Top of Material provided
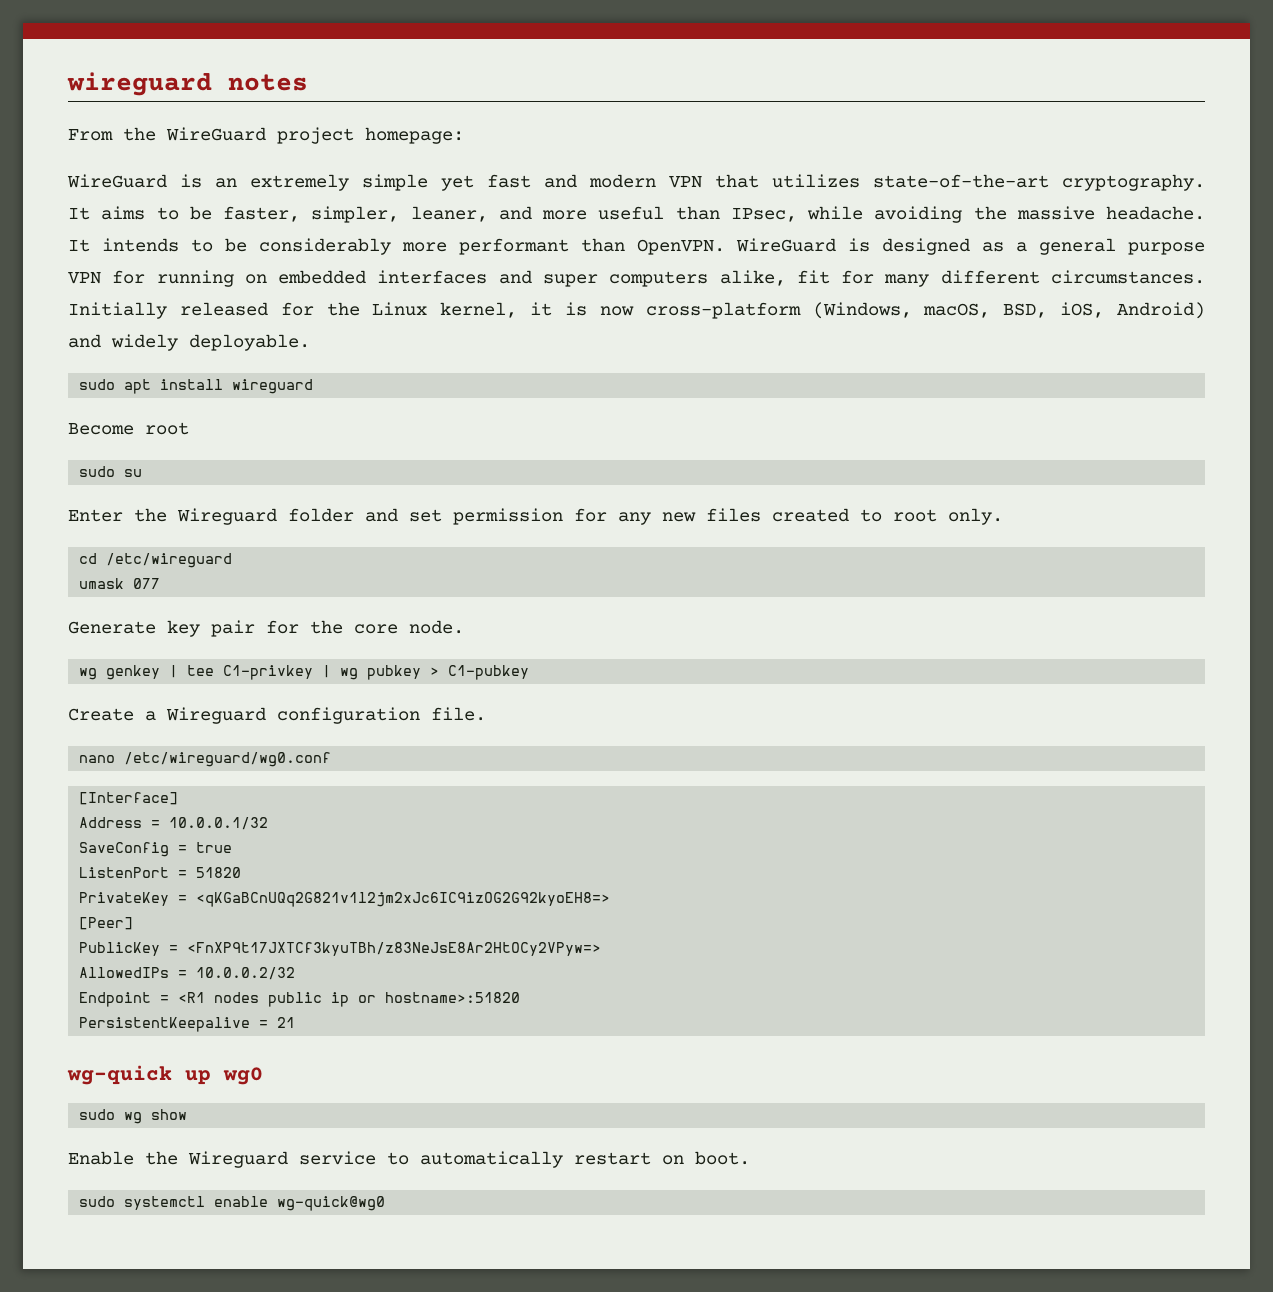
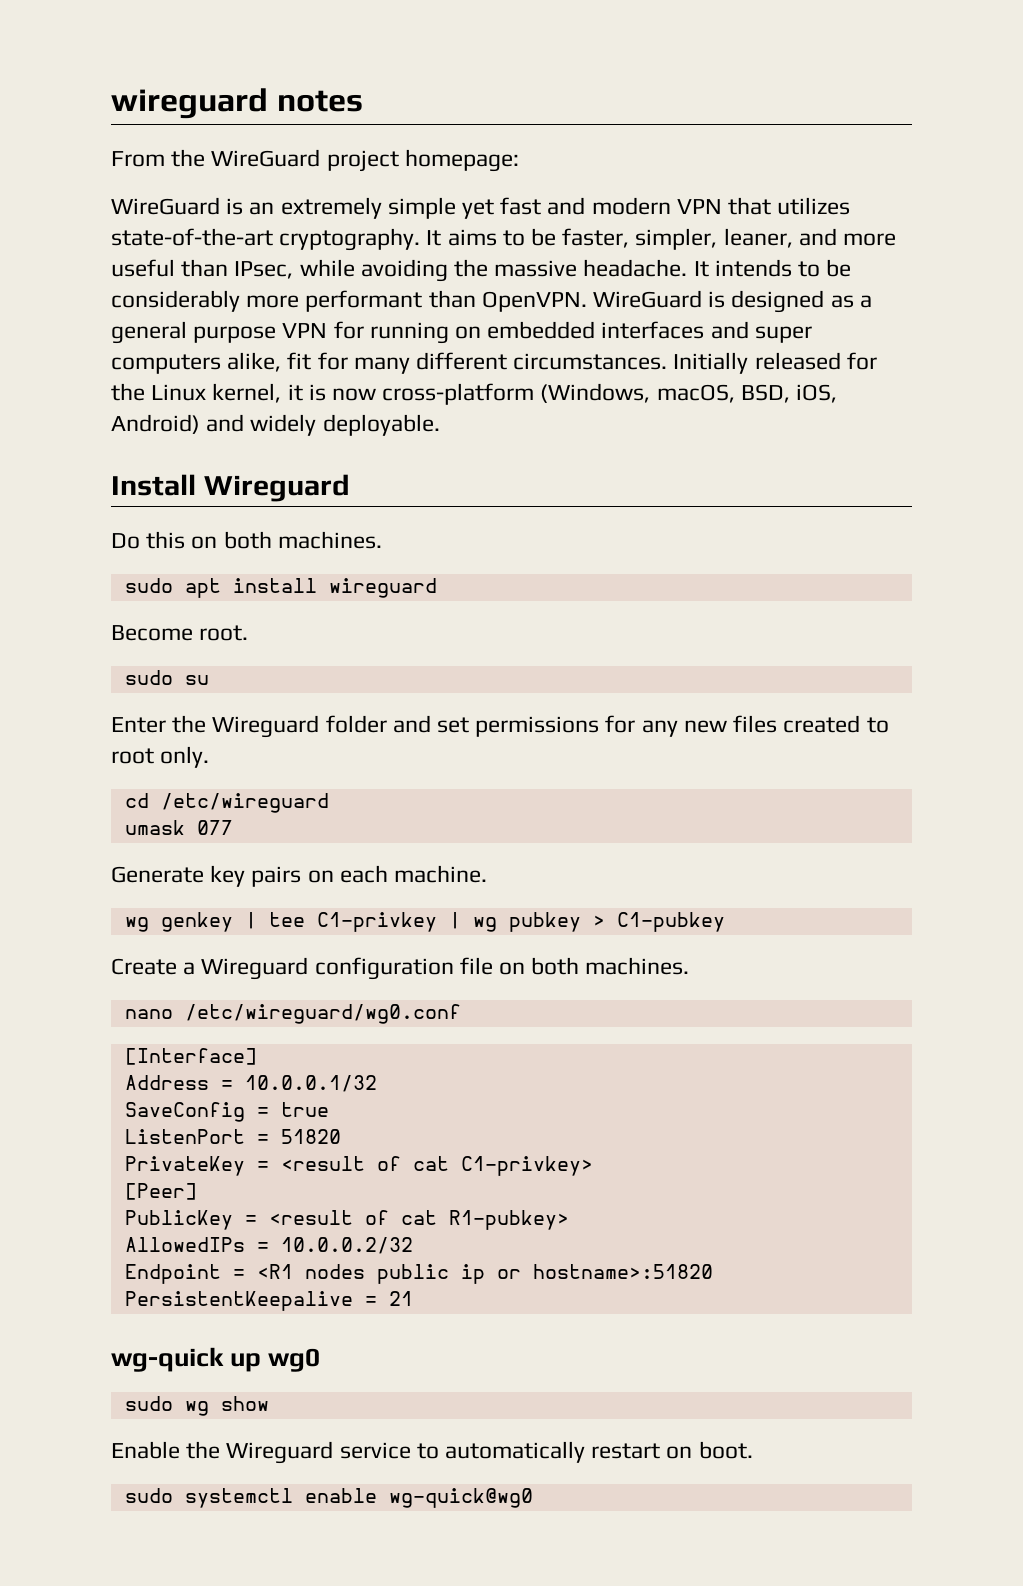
(310, 342) none -> [111,474,350,502] [111,531,382,549] // Install Wireguard // Do this on both machines.
[145,422,189,435] root -> [199,625,249,641] root.
[453,508,563,525] permission -> [475,716,600,737] permissions
[211,620,464,637] pair for the core node. -> [251,865,488,887] pairs on each machine.
[431,707,486,721] file. -> [459,957,690,975] file on both machines.
[196,892,611,907] <qKGaBCnUQq2G821v1l2jm2xJc6IC9izOG2G92kyoEH8=> -> [280,1156,593,1176] <result of cat C1-privkey>
[187,942,602,956] <FnXP9t17JXTCf3kyuTBh/z83NeJsE8Ar2HtOCy2VPyw=> -> [268,1210,569,1230] <result of cat R1-pubkey>

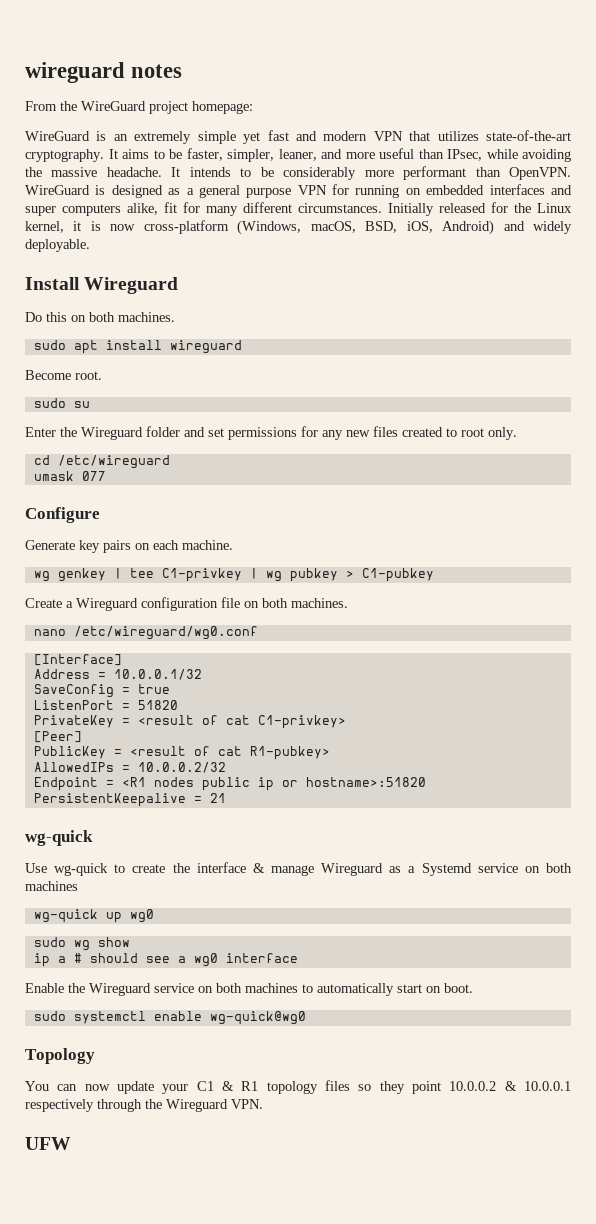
(233, 827) none -> [25,507,100,523] // Configure
(224, 1359) none -> [25,862,573,876] [25,881,78,891] [33,909,98,923] // Use wg-quick to create the interface & manage Wireguard as a Systemd service on both machines // wg-quick
(269, 1403) none -> [33,953,298,967] // ip a # should see a wg0 interface
(411, 1450) none -> [198,983,298,993] on both machines
[591,1443,661,1459] restart -> [397,984,422,993] start
(533, 1498) none -> [25,1048,95,1064] [25,1080,571,1094] [25,1099,263,1112] [25,1137,71,1150] // Topology // You can now update your C1 & R1 topology files so they point 10.0.0.2 & 10.0.0.1 respectively through the Wireguard VPN. // UFW

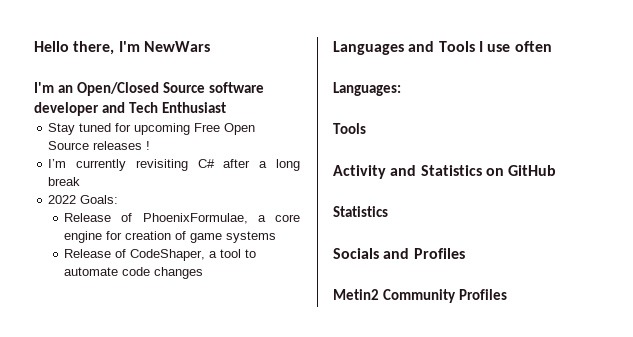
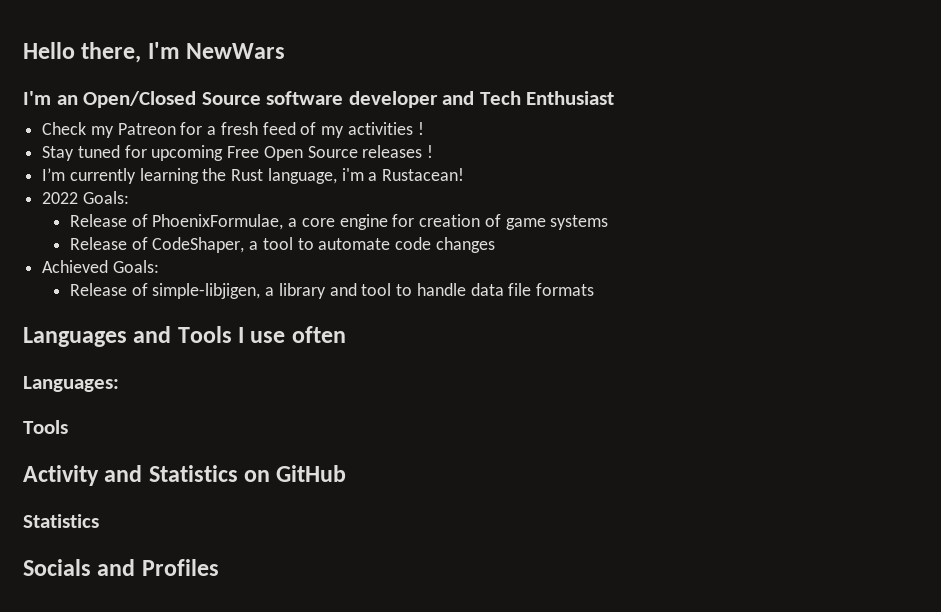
(227, 107) none -> [42,122,424,138] // Check my Patreon for a fresh feed of my activities !
[135,159,300,171] [48,177,81,186] revisiting C# after a long break -> [139,168,465,184] learning the Rust language, i'm a Rustacean!
(204, 273) none -> [42,260,159,273] [69,283,594,299] // Achieved Goals: // Release of simple-libjigen, a library and tool to handle data file formats
[333,289,508,303] // Metin2 Community Profiles -> (219, 567) none

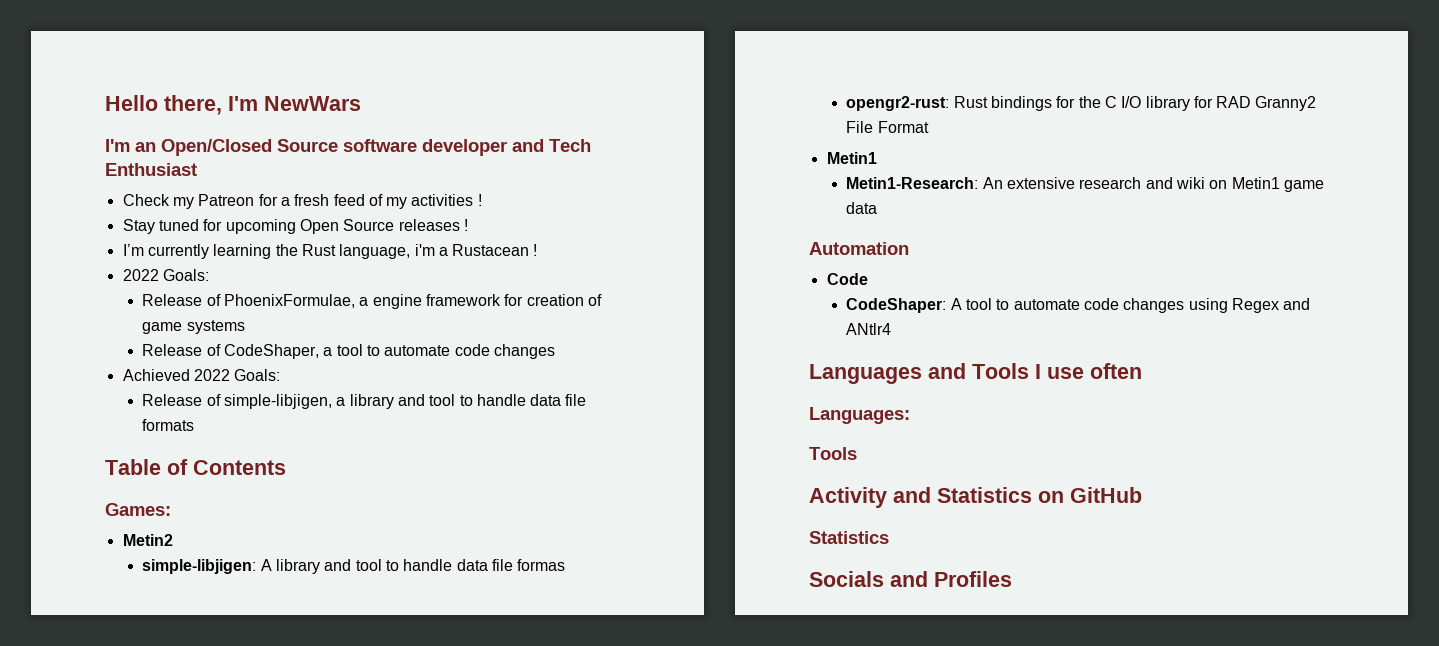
[227,146,260,158] Free -> (296, 226) none
[382,168,465,181] Rustacean! -> [452,244,538,256] Rustacean !
[301,214,388,230] core engine -> [372,294,501,309] engine framework
(109, 266) none -> [193,369,230,381] 2022
(594, 289) none -> [105,459,286,475] [105,503,171,516] [122,534,173,546] [142,559,566,574] [846,96,1317,111] [846,121,929,133] [826,152,877,164] [846,177,1324,192] [846,202,878,214] [809,242,909,255] [826,273,868,285] [846,298,1311,313] [846,323,892,335] // Table of Contents // Games: // Metin2 // simple-libjigen: A library and tool to handle data file formas // opengr2-rust: Rust bindings for the C I/O library for RAD Granny2 File Format // Metin1 // Metin1-Research: An extensive research and wiki on Metin1 game data // Automation // Code // CodeShaper: A tool to automate code changes using Regex and ANtlr4

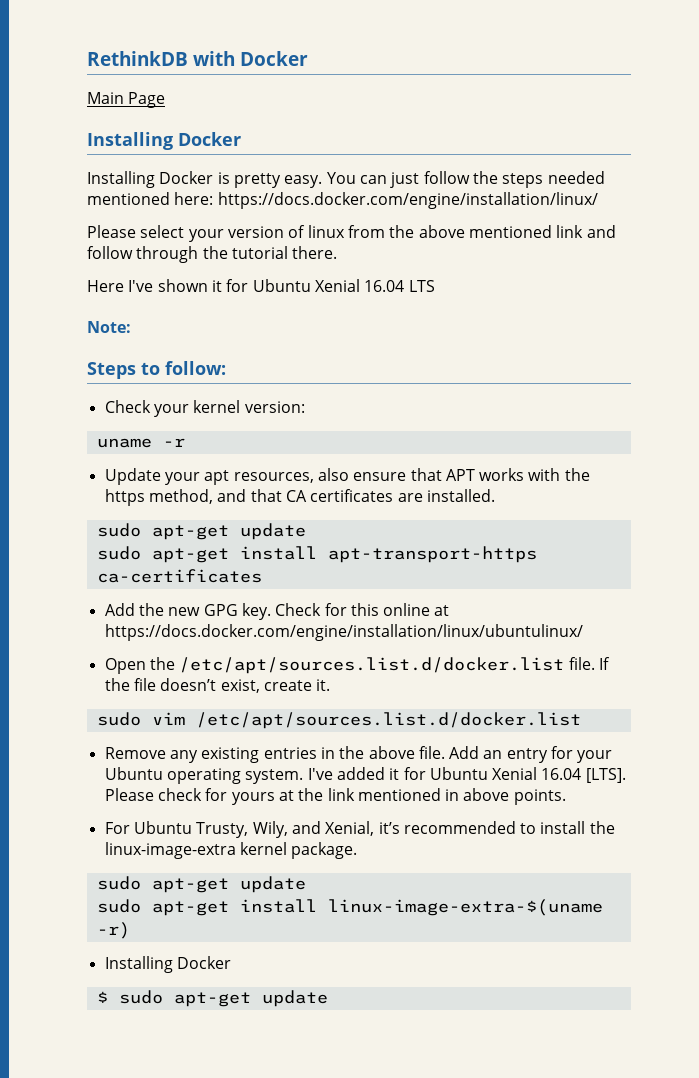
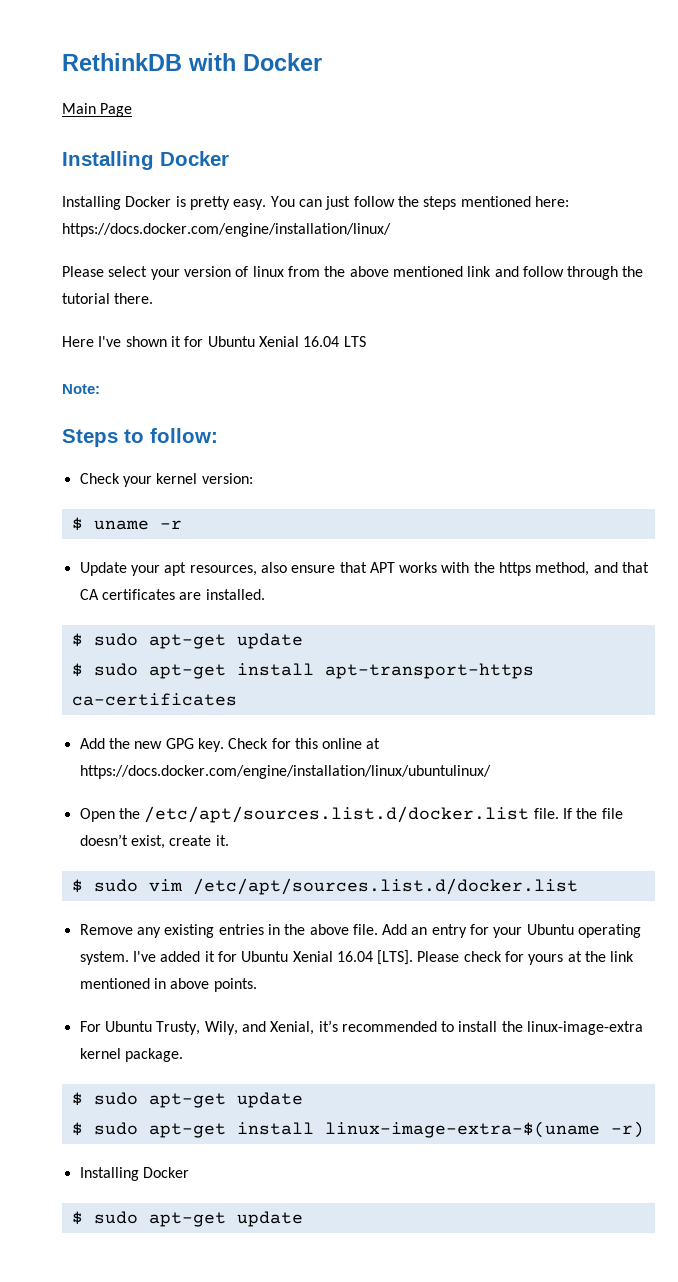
[547,171,605,184] needed -> (457, 203) none
(305, 407) none -> [71,517,83,531] $
[96,523,306,540] sudo apt-get update // -> [71,633,303,649] [71,663,83,677] $ sudo apt-get update // $
(331, 685) none -> [71,879,83,893] $
[96,876,306,893] sudo apt-get update // -> [71,1092,303,1108] [71,1122,83,1136] $ sudo apt-get update // $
Bottom of Material provided
A word-for-word transcription of the entries above, free of images, is what is wanted.

(310, 342) none -> [111,474,350,502] [111,531,382,549] // Install Wireguard // Do this on both machines.
[145,422,189,435] root -> [199,625,249,641] root.
[453,508,563,525] permission -> [475,716,600,737] permissions
[211,620,464,637] pair for the core node. -> [251,865,488,887] pairs on each machine.
[431,707,486,721] file. -> [459,957,690,975] file on both machines.
[196,892,611,907] <qKGaBCnUQq2G821v1l2jm2xJc6IC9izOG2G92kyoEH8=> -> [280,1156,593,1176] <result of cat C1-privkey>
[187,942,602,956] <FnXP9t17JXTCf3kyuTBh/z83NeJsE8Ar2HtOCy2VPyw=> -> [268,1210,569,1230] <result of cat R1-pubkey>

(233, 827) none -> [25,507,100,523] // Configure
(224, 1359) none -> [25,862,573,876] [25,881,78,891] [33,909,98,923] // Use wg-quick to create the interface & manage Wireguard as a Systemd service on both machines // wg-quick
(269, 1403) none -> [33,953,298,967] // ip a # should see a wg0 interface
(411, 1450) none -> [198,983,298,993] on both machines
[591,1443,661,1459] restart -> [397,984,422,993] start
(533, 1498) none -> [25,1048,95,1064] [25,1080,571,1094] [25,1099,263,1112] [25,1137,71,1150] // Topology // You can now update your C1 & R1 topology files so they point 10.0.0.2 & 10.0.0.1 respectively through the Wireguard VPN. // UFW

(227, 107) none -> [42,122,424,138] // Check my Patreon for a fresh feed of my activities !
[135,159,300,171] [48,177,81,186] revisiting C# after a long break -> [139,168,465,184] learning the Rust language, i'm a Rustacean!
(204, 273) none -> [42,260,159,273] [69,283,594,299] // Achieved Goals: // Release of simple-libjigen, a library and tool to handle data file formats
[333,289,508,303] // Metin2 Community Profiles -> (219, 567) none

[227,146,260,158] Free -> (296, 226) none
[382,168,465,181] Rustacean! -> [452,244,538,256] Rustacean !
[301,214,388,230] core engine -> [372,294,501,309] engine framework
(109, 266) none -> [193,369,230,381] 2022
(594, 289) none -> [105,459,286,475] [105,503,171,516] [122,534,173,546] [142,559,566,574] [846,96,1317,111] [846,121,929,133] [826,152,877,164] [846,177,1324,192] [846,202,878,214] [809,242,909,255] [826,273,868,285] [846,298,1311,313] [846,323,892,335] // Table of Contents // Games: // Metin2 // simple-libjigen: A library and tool to handle data file formas // opengr2-rust: Rust bindings for the C I/O library for RAD Granny2 File Format // Metin1 // Metin1-Research: An extensive research and wiki on Metin1 game data // Automation // Code // CodeShaper: A tool to automate code changes using Regex and ANtlr4

[547,171,605,184] needed -> (457, 203) none
(305, 407) none -> [71,517,83,531] $
[96,523,306,540] sudo apt-get update // -> [71,633,303,649] [71,663,83,677] $ sudo apt-get update // $
(331, 685) none -> [71,879,83,893] $
[96,876,306,893] sudo apt-get update // -> [71,1092,303,1108] [71,1122,83,1136] $ sudo apt-get update // $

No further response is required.